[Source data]
>>>
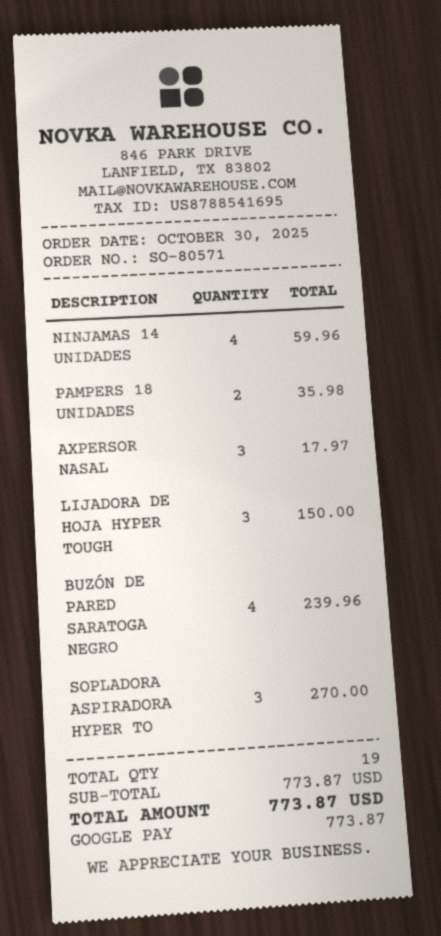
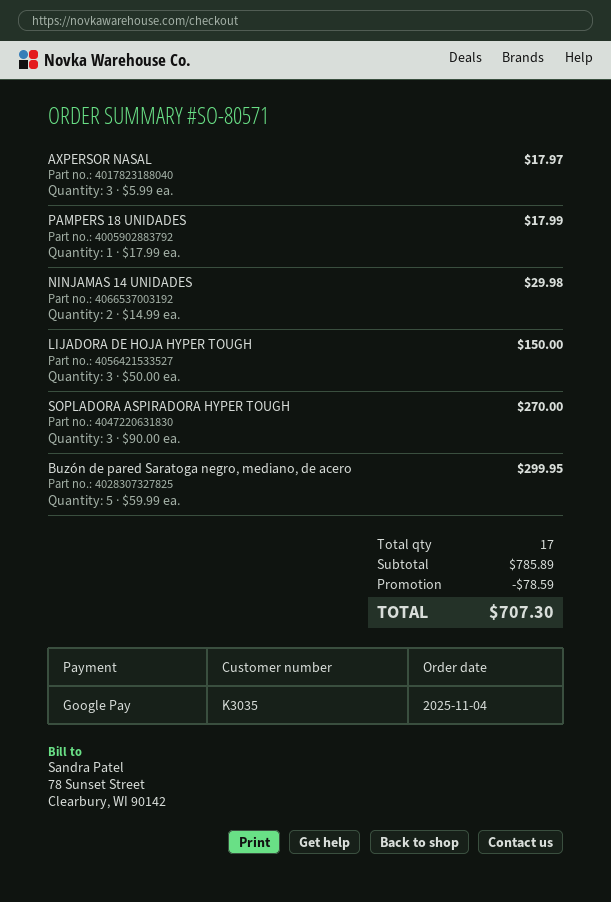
order date: 2025-10-30 -> 2025-11-04
NINJAMAS 14 UNIDADES: 4 for 59.96 -> 2 for 29.98
PAMPERS 18 UNIDADES: 2 for 35.98 -> 1 for 17.99
BUZÓN DE PARED SARATOGA NEGRO: 4 for 239.96 -> 5 for 299.95
total quantity: 19 -> 17
subtotal: 773.87 -> 785.89
discount: none -> 78.59
total: 773.87 -> 707.30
<<<
What you return should be the entries from above, unchanged and without their images.

order date: 2025-10-30 -> 2025-11-04
NINJAMAS 14 UNIDADES: 4 for 59.96 -> 2 for 29.98
PAMPERS 18 UNIDADES: 2 for 35.98 -> 1 for 17.99
BUZÓN DE PARED SARATOGA NEGRO: 4 for 239.96 -> 5 for 299.95
total quantity: 19 -> 17
subtotal: 773.87 -> 785.89
discount: none -> 78.59
total: 773.87 -> 707.30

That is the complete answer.